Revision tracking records
=== Section Start ===
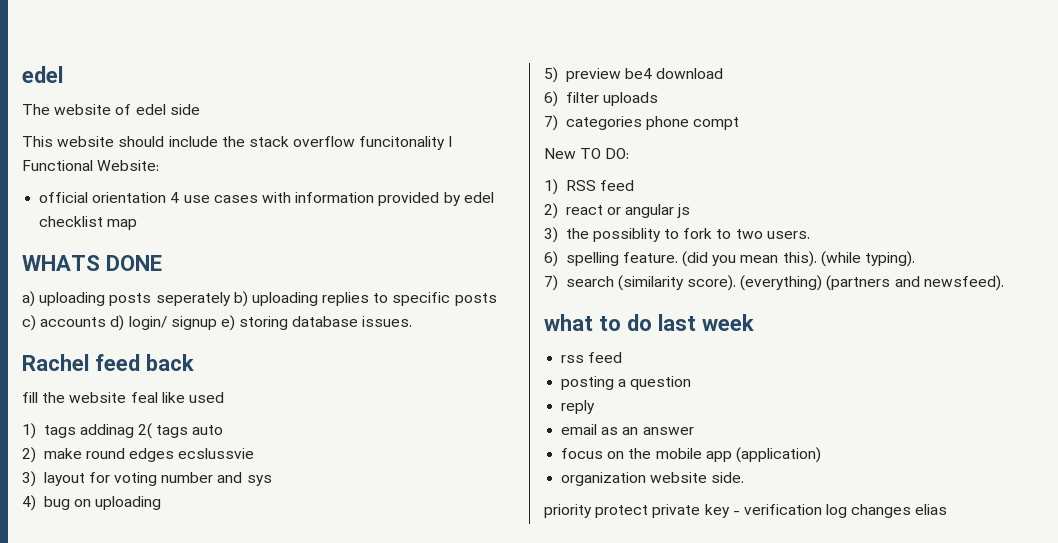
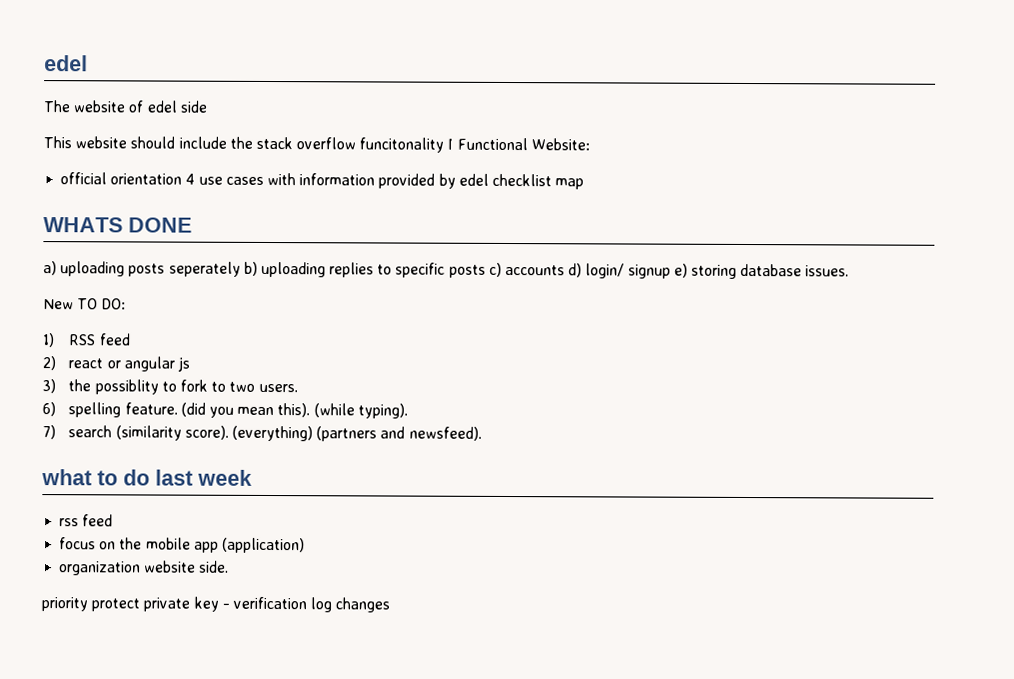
[22,354,194,371] [22,392,224,403] [22,423,224,439] [22,447,255,463] [22,471,272,487] [22,495,162,511] [544,67,724,83] [544,91,658,107] [544,115,740,131] // Rachel feed back // fill the website feal like used // 1) tags addinag 2( tags auto // 2) make round edges ecslussvie // 3) layout for voting number and sys // 4) bug on uploading // 5) preview be4 download // 6) filter uploads // 7) categories phone compt -> (850, 271) none
[561,376,692,390] [561,400,596,414] [561,424,694,435] // posting a question // reply // email as an answer -> (114, 520) none
[915,504,948,515] elias -> (391, 605) none

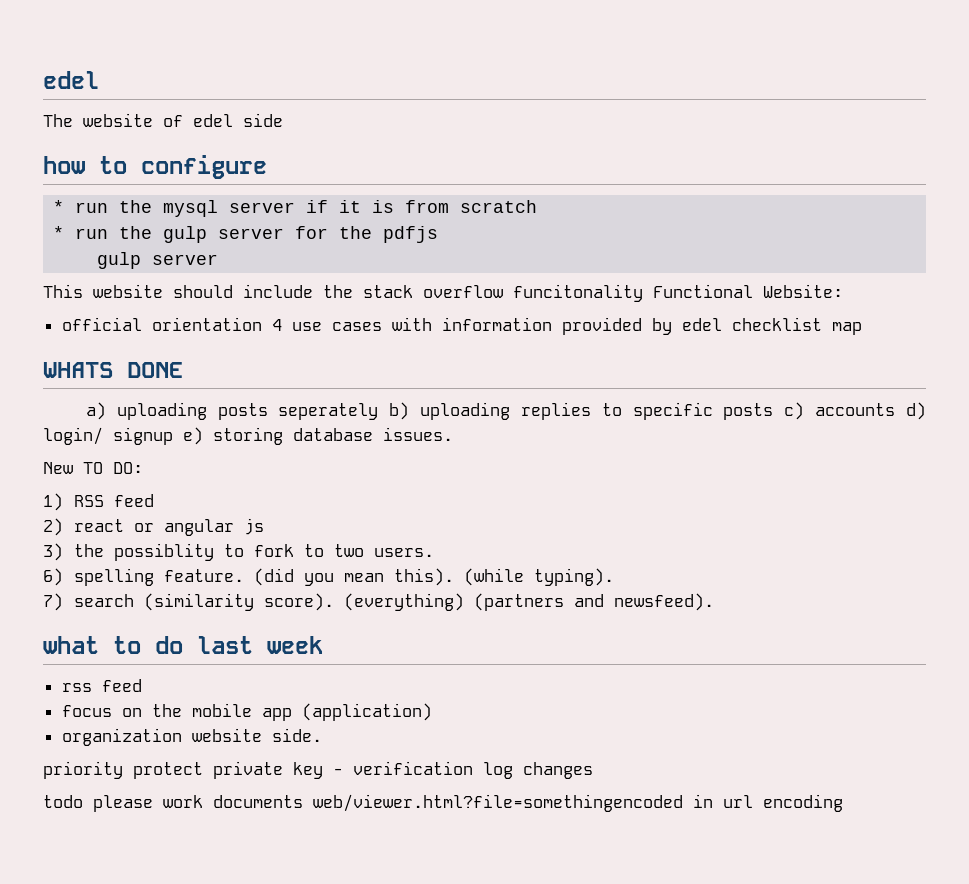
(207, 106) none -> [43,155,267,179] [53,200,538,217] [53,226,439,243] [97,252,219,269] // how to configure // * run the mysql server if it is from scratch // * run the gulp server for the pdfjs // gulp server
[447,138,454,150] I -> (643, 293) none
(391, 605) none -> [43,794,843,812] // todo please work documents web/viewer.html?file=somethingencoded in url encoding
=== Section End ===
Every line above should be retyped exactly; the pictures do not belong in the copy.

# Result below:
[22,354,194,371] [22,392,224,403] [22,423,224,439] [22,447,255,463] [22,471,272,487] [22,495,162,511] [544,67,724,83] [544,91,658,107] [544,115,740,131] // Rachel feed back // fill the website feal like used // 1) tags addinag 2( tags auto // 2) make round edges ecslussvie // 3) layout for voting number and sys // 4) bug on uploading // 5) preview be4 download // 6) filter uploads // 7) categories phone compt -> (850, 271) none
[561,376,692,390] [561,400,596,414] [561,424,694,435] // posting a question // reply // email as an answer -> (114, 520) none
[915,504,948,515] elias -> (391, 605) none

(207, 106) none -> [43,155,267,179] [53,200,538,217] [53,226,439,243] [97,252,219,269] // how to configure // * run the mysql server if it is from scratch // * run the gulp server for the pdfjs // gulp server
[447,138,454,150] I -> (643, 293) none
(391, 605) none -> [43,794,843,812] // todo please work documents web/viewer.html?file=somethingencoded in url encoding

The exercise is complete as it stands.